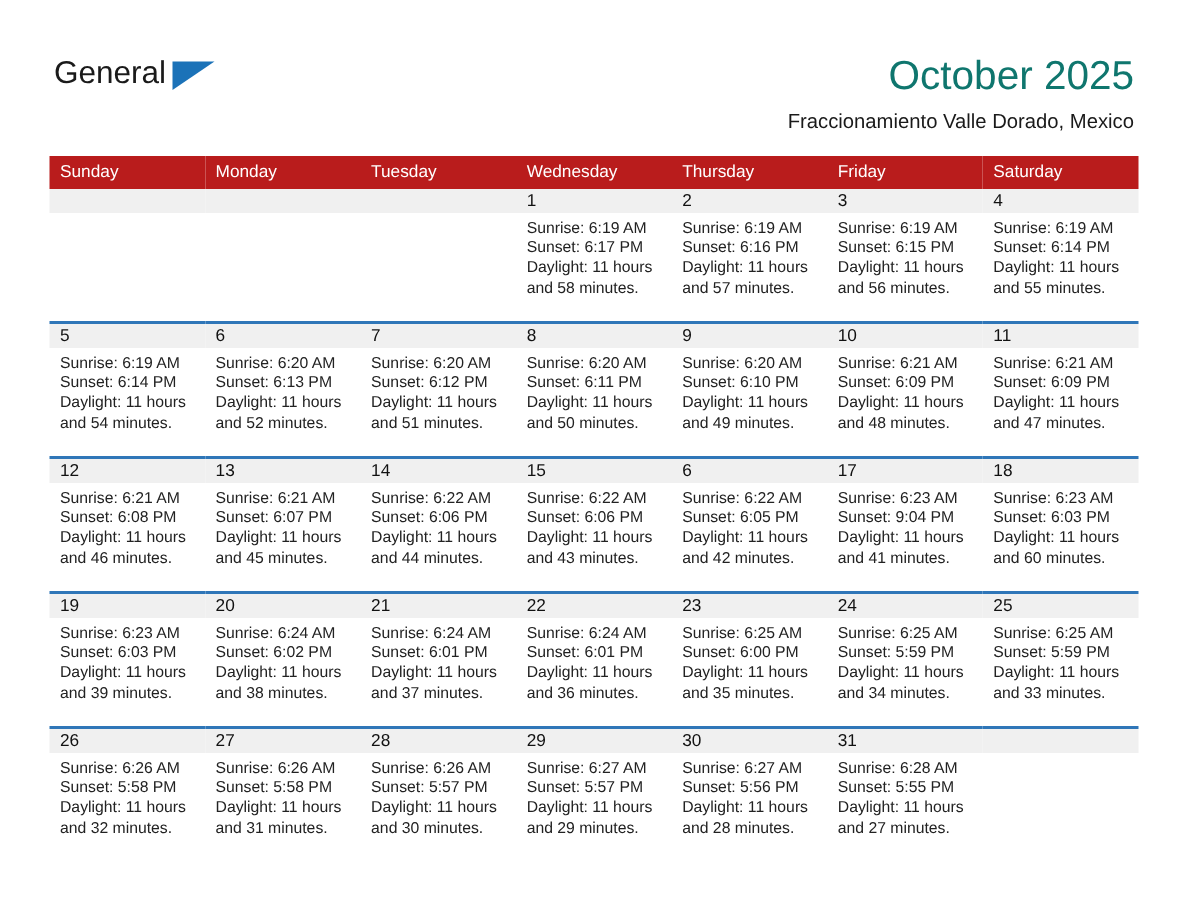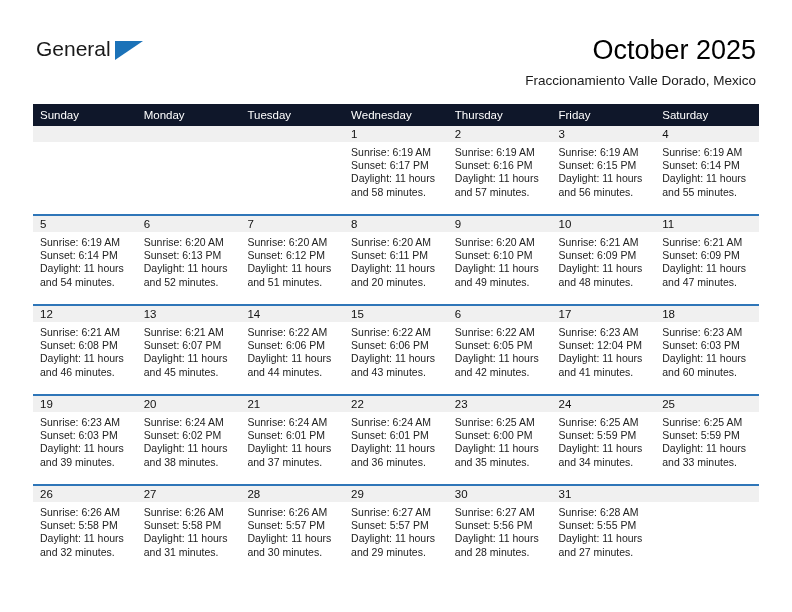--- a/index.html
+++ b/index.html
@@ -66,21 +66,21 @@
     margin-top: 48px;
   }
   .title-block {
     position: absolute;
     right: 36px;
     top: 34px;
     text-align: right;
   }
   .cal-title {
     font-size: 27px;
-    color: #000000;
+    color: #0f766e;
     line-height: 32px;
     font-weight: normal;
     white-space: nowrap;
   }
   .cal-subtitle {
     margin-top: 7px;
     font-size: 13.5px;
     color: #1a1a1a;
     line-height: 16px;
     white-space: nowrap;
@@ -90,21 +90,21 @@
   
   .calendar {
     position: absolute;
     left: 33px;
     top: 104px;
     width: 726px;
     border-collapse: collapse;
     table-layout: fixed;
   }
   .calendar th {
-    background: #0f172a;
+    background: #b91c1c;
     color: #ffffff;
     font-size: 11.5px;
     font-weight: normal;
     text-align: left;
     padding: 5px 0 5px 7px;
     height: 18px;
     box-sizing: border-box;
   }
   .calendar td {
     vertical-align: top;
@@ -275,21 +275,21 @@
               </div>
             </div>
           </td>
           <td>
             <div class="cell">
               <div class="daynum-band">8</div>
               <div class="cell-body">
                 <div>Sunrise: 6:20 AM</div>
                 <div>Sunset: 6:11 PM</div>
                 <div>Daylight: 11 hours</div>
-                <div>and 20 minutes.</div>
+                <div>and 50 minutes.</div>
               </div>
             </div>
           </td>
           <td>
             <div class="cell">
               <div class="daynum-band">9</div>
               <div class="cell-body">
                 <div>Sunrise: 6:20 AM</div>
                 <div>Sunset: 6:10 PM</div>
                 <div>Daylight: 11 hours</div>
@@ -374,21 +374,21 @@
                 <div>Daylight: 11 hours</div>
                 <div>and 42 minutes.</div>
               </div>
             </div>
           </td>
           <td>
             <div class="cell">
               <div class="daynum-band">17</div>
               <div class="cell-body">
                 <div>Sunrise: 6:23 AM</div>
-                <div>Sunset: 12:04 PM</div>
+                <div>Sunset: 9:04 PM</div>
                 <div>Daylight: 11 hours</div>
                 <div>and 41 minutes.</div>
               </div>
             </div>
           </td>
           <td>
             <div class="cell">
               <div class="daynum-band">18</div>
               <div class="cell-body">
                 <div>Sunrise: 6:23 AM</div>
+-------+
## [Exercise]
Repeat the whole of the material above exactly, but keep the pictures out.

## [Problem solution]
--- a/index.html
+++ b/index.html
@@ -66,21 +66,21 @@
     margin-top: 48px;
   }
   .title-block {
     position: absolute;
     right: 36px;
     top: 34px;
     text-align: right;
   }
   .cal-title {
     font-size: 27px;
-    color: #000000;
+    color: #0f766e;
     line-height: 32px;
     font-weight: normal;
     white-space: nowrap;
   }
   .cal-subtitle {
     margin-top: 7px;
     font-size: 13.5px;
     color: #1a1a1a;
     line-height: 16px;
     white-space: nowrap;
@@ -90,21 +90,21 @@
   
   .calendar {
     position: absolute;
     left: 33px;
     top: 104px;
     width: 726px;
     border-collapse: collapse;
     table-layout: fixed;
   }
   .calendar th {
-    background: #0f172a;
+    background: #b91c1c;
     color: #ffffff;
     font-size: 11.5px;
     font-weight: normal;
     text-align: left;
     padding: 5px 0 5px 7px;
     height: 18px;
     box-sizing: border-box;
   }
   .calendar td {
     vertical-align: top;
@@ -275,21 +275,21 @@
               </div>
             </div>
           </td>
           <td>
             <div class="cell">
               <div class="daynum-band">8</div>
               <div class="cell-body">
                 <div>Sunrise: 6:20 AM</div>
                 <div>Sunset: 6:11 PM</div>
                 <div>Daylight: 11 hours</div>
-                <div>and 20 minutes.</div>
+                <div>and 50 minutes.</div>
               </div>
             </div>
           </td>
           <td>
             <div class="cell">
               <div class="daynum-band">9</div>
               <div class="cell-body">
                 <div>Sunrise: 6:20 AM</div>
                 <div>Sunset: 6:10 PM</div>
                 <div>Daylight: 11 hours</div>
@@ -374,21 +374,21 @@
                 <div>Daylight: 11 hours</div>
                 <div>and 42 minutes.</div>
               </div>
             </div>
           </td>
           <td>
             <div class="cell">
               <div class="daynum-band">17</div>
               <div class="cell-body">
                 <div>Sunrise: 6:23 AM</div>
-                <div>Sunset: 12:04 PM</div>
+                <div>Sunset: 9:04 PM</div>
                 <div>Daylight: 11 hours</div>
                 <div>and 41 minutes.</div>
               </div>
             </div>
           </td>
           <td>
             <div class="cell">
               <div class="daynum-band">18</div>
               <div class="cell-body">
                 <div>Sunrise: 6:23 AM</div>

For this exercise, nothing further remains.